Does anybody have an idea what’s going on there?

What steps do I need to follow to get my GPU working with TensorFlow?

System:

  • Linux Mint 20.1
  • with a NVIDIA RTX 2080 7.5 graphics card

cross-posted from: Unix/Linux Stackexchange

I just tried to install CUDA on a brand new Google Compute Cloud Debian 12 instance by following the official CUDA installation instructions from NVIDIA’s site, and I got the same error, that glx-alternative-nvidia is eligible to install. I then deleted that instance and created a fresh Ubuntu 22.04 instance, and again tried to install CUDA, and it again gave the same error about glx-alternative-nvidia.

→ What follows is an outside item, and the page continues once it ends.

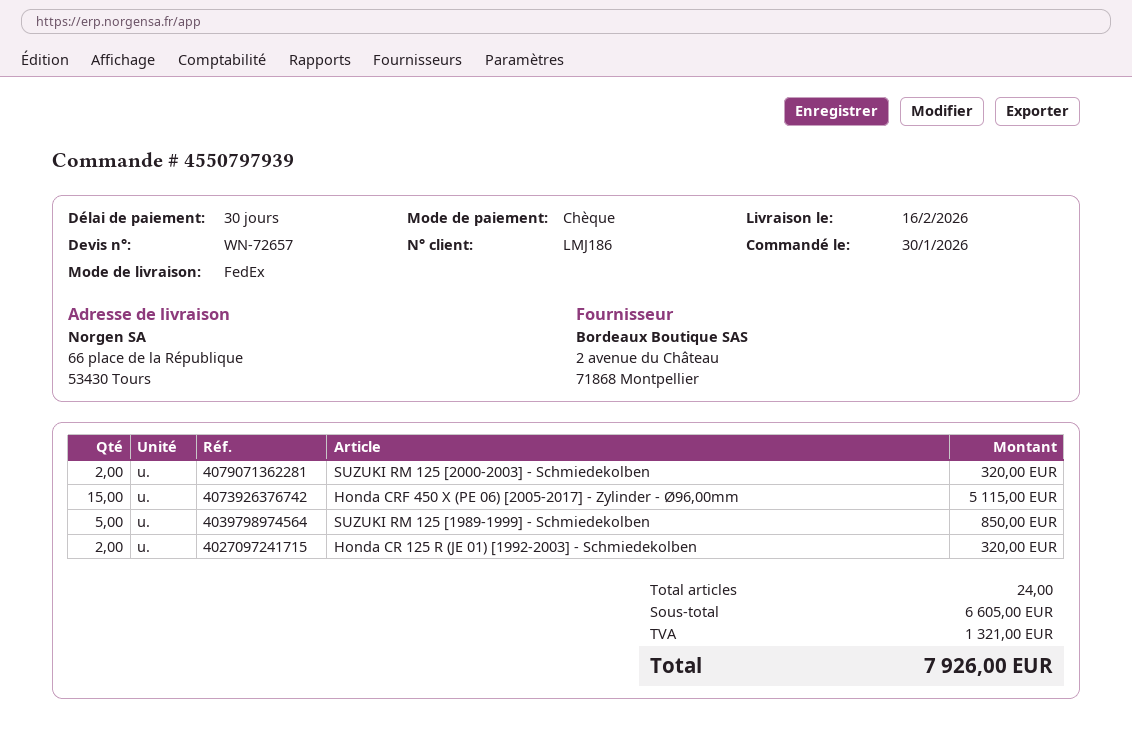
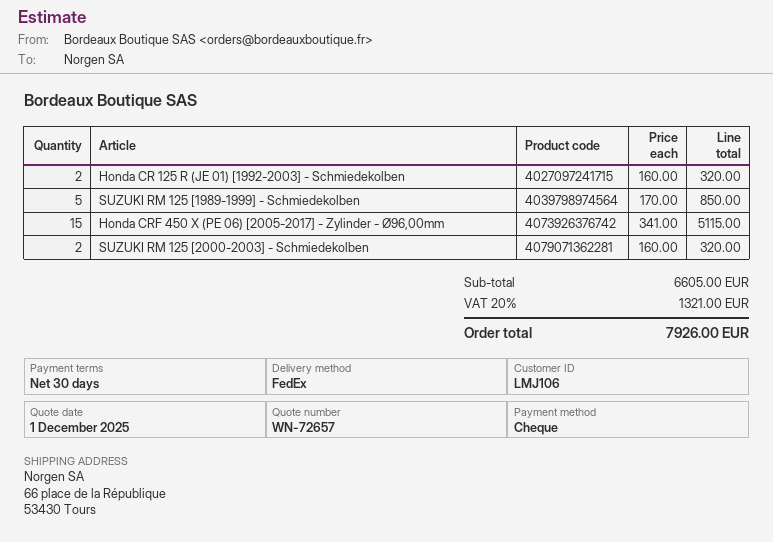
customer number: LMJ186 -> LMJ106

The original post is from 2 years ago, I thought something would have been updated or fixed. This is vanilla linux and the vanilla installation instructions so if this is happening to me, it should be happening to everyone.

Does anyone have any ideas?

I just wanted to bring attention to this, I encountered this issue doing a fresh install of CUDA 12.4 on a clean GCP instance. So looks like it is still a thing, no obvious workaround that I am aware of.